Using Different Types of Notebook

You can use a notebook only when its associated cluster is up. A sample notebook with its cluster up is as shown in the following figure.

../../../_images/EditableNotebook1.png

Click the notebook in the left panel to view its details. The notebook’s ID, its type, and associated cluster are displayed.

Note

A pin is available at the bottom-left of the Notebooks UI. You can use it to hide/unhide the left side bar to toggle the notebooks’ list.

The following figure shows a notebook with its details displayed.

../../../_images/NotebookDetails.png

Using Folders in Notebooks explains how to use folders in the notebook.

You can run paragraphs in a notebook. After running paragraphs, you can export the results that are in a table format to a CSV (comma-separated value), TSV (tab-separated value), or raw format. Use these options by clicking the gear icon available in each paragraph (at the top-right corner). To download results:

  • Click Download Results as CSV to get paragraph results in a CSV format.
  • Click Download Results as TSV to get paragraph results in a TSV format.
  • Click Download Raw Results to get paragraph results in a raw format.

Qubole provides code auto completion in the paragraphs and an ability to stream outputs/query results. Notebooks also provide improved dependencies management. Currently, the supported types of notebooks are described in:

Using a Spark Notebook

Select a Spark notebook from the list of notebooks and ensure that its assigned cluster is up to use it for running queries. See Running Spark Applications in Notebooks and Understanding Spark Notebooks and its Interpreters for more information.

See Using the Angular Interpreter for more information.

When you run paragraphs in a notebook, you can watch the progress of the job or jobs generated by each paragraph. The following figure shows a sample paragraph with progress of the jobs.

../../../_images/job-ui-para.png

For more details about the job, click on the info icon adjacent to the job status in the paragraph, the Spark Application UI is displayed as shown below.

../../../_images/spark-ui-para.png

You can see the Spark Application UI in a specific notebook paragraph even when the associated cluster is down.

Using a Presto Notebook (AWS and Azure)

Select a Presto notebook from the list of notebooks and ensure that its assigned cluster is up to use it for running queries. The process for running a paragraph is the same as for a Spark paragraph. You can also publish a dashboard for a Presto notebook. For more information, see Dashboards.
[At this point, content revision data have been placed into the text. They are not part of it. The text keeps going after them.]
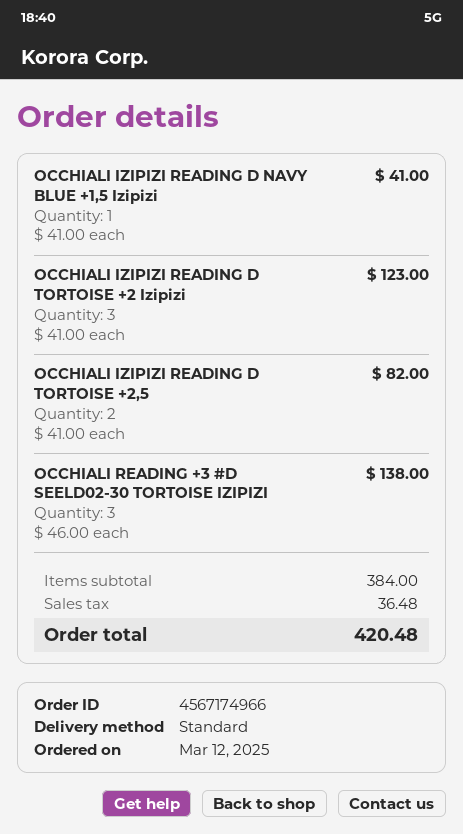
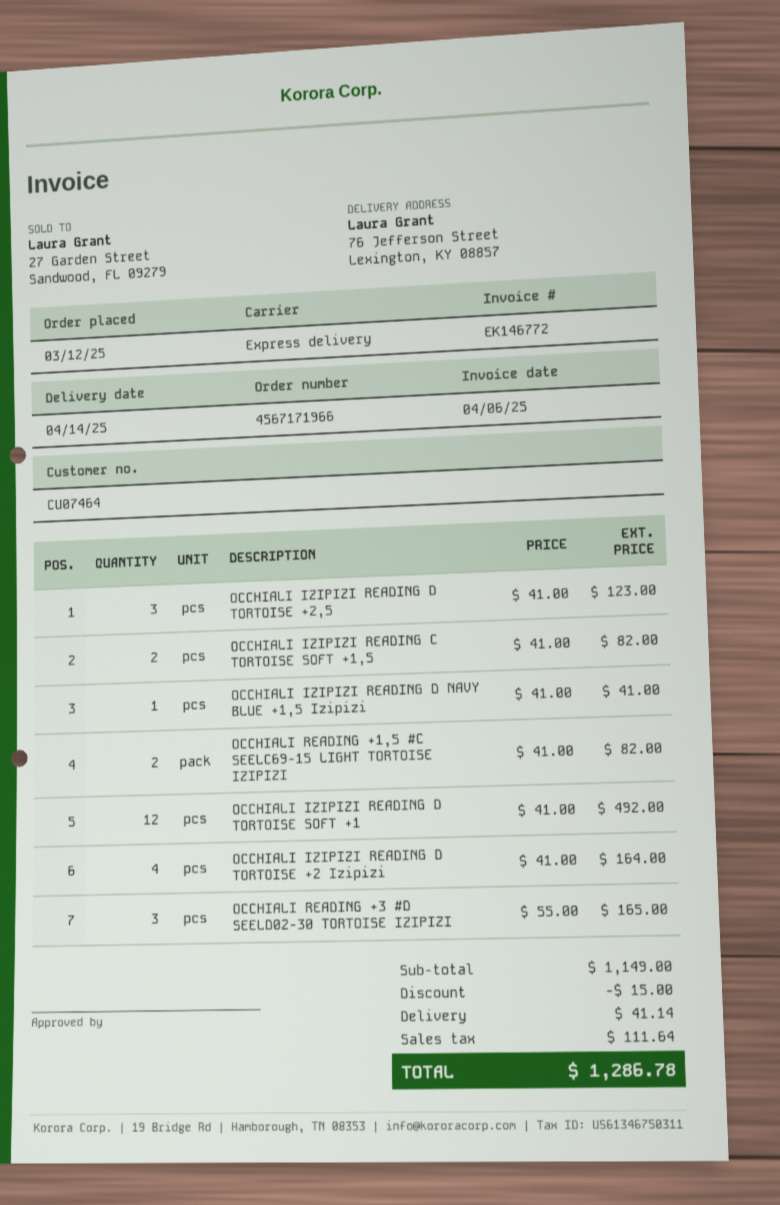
order number: 4567174966 -> 4567171966
shipping method: standard -> express
OCCHIALI IZIPIZI READING D TORTOISE +2 Izipizi: 3 x 41.00 = 123.00 -> 4 x 41.00 = 164.00
OCCHIALI IZIPIZI READING D TORTOISE +2,5: 2 x 41.00 = 82.00 -> 3 x 41.00 = 123.00
OCCHIALI READING +3 #D SEELD02-30 TORTOISE IZIPIZI: 3 x 46.00 = 138.00 -> 3 x 55.00 = 165.00
OCCHIALI IZIPIZI READING C TORTOISE SOFT +1,5: none -> 2 x 41.00 = 82.00
OCCHIALI READING +1,5 #C SEELC69-15 LIGHT TORTOISE IZIPIZI: none -> 2 x 41.00 = 82.00
OCCHIALI IZIPIZI READING D TORTOISE SOFT +1: none -> 12 x 41.00 = 492.00
subtotal: 384.00 -> 1149.00
discount: none -> 15.00
shipping: none -> 41.14
tax: 36.48 -> 111.64
total: 420.48 -> 1286.78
For more information on configuration, see Configuring a Presto Notebook.

In Presto notebooks, the source field is set as notebook_<notebook-name>_<notebook-id> and in the corresponding dashboards the source field is set as dashboard_<dashboard-name>_<dashboard-id>_<source-note-id>. A source field is directly searchable in the Presto UI. For example, in the Presto UI, you can search a notebook by its name or ID to quickly filter queries, which are run from that specific notebook.

Note

Presto notebooks do not support interactive dashboards with the native interpreter currently. Qubole plans to support interactive dashboards with Presto notebooks in the near future. If you want to use interactive dashboards with the older jdbc interpreter, create a ticket with Qubole Support.

Here is an illustration that shows a notebook’s source field (with a successful query) on the Presto UI.

../../../_images/PrestoUINoteID.png

Using a Hive Notebook (AWS)

Select a Hive notebook from the list of notebooks and ensure that its assigned cluster is up to use if for running queries. The process for running a paragraph is the same as for a Spark paragraph.

Note

As a prerequisite, HiveServer2 (HS2) must be enabled on the Hadoop2 (Hive) cluster for adding a Hive notebook. For more information on enabling HS2, see Configuring a HiveServer2 Cluster. Hive notebooks are in the beta phase.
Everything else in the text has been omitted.